Task directions
Could you give the entries again, exactly as written?
### Source data ###
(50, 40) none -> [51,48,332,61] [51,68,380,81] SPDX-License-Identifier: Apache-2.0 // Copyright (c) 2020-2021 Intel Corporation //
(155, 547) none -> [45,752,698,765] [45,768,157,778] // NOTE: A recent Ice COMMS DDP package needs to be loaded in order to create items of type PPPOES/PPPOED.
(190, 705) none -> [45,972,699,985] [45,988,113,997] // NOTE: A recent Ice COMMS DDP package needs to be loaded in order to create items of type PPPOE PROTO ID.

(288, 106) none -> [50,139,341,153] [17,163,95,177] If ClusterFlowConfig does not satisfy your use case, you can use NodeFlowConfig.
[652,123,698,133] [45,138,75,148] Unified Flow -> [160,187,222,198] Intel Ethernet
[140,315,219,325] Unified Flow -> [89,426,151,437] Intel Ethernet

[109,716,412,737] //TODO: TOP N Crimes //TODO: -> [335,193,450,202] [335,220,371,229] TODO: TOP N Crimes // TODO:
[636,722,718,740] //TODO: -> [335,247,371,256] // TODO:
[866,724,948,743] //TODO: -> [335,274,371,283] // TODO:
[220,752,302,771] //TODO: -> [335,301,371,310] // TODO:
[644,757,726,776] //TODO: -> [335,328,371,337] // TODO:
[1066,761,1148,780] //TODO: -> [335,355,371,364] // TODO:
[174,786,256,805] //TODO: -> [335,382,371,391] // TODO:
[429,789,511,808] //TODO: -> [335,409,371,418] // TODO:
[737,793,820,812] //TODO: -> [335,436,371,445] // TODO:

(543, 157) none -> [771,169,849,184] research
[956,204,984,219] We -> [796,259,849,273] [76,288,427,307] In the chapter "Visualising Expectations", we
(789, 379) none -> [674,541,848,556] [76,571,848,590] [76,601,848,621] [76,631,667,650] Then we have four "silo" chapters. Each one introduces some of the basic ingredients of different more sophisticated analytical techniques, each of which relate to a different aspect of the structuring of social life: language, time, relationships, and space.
###
Written solution
(50, 40) none -> [51,48,332,61] [51,68,380,81] SPDX-License-Identifier: Apache-2.0 // Copyright (c) 2020-2021 Intel Corporation //
(155, 547) none -> [45,752,698,765] [45,768,157,778] // NOTE: A recent Ice COMMS DDP package needs to be loaded in order to create items of type PPPOES/PPPOED.
(190, 705) none -> [45,972,699,985] [45,988,113,997] // NOTE: A recent Ice COMMS DDP package needs to be loaded in order to create items of type PPPOE PROTO ID.

(288, 106) none -> [50,139,341,153] [17,163,95,177] If ClusterFlowConfig does not satisfy your use case, you can use NodeFlowConfig.
[652,123,698,133] [45,138,75,148] Unified Flow -> [160,187,222,198] Intel Ethernet
[140,315,219,325] Unified Flow -> [89,426,151,437] Intel Ethernet

[109,716,412,737] //TODO: TOP N Crimes //TODO: -> [335,193,450,202] [335,220,371,229] TODO: TOP N Crimes // TODO:
[636,722,718,740] //TODO: -> [335,247,371,256] // TODO:
[866,724,948,743] //TODO: -> [335,274,371,283] // TODO:
[220,752,302,771] //TODO: -> [335,301,371,310] // TODO:
[644,757,726,776] //TODO: -> [335,328,371,337] // TODO:
[1066,761,1148,780] //TODO: -> [335,355,371,364] // TODO:
[174,786,256,805] //TODO: -> [335,382,371,391] // TODO:
[429,789,511,808] //TODO: -> [335,409,371,418] // TODO:
[737,793,820,812] //TODO: -> [335,436,371,445] // TODO:

(543, 157) none -> [771,169,849,184] research
[956,204,984,219] We -> [796,259,849,273] [76,288,427,307] In the chapter "Visualising Expectations", we
(789, 379) none -> [674,541,848,556] [76,571,848,590] [76,601,848,621] [76,631,667,650] Then we have four "silo" chapters. Each one introduces some of the basic ingredients of different more sophisticated analytical techniques, each of which relate to a different aspect of the structuring of social life: language, time, relationships, and space.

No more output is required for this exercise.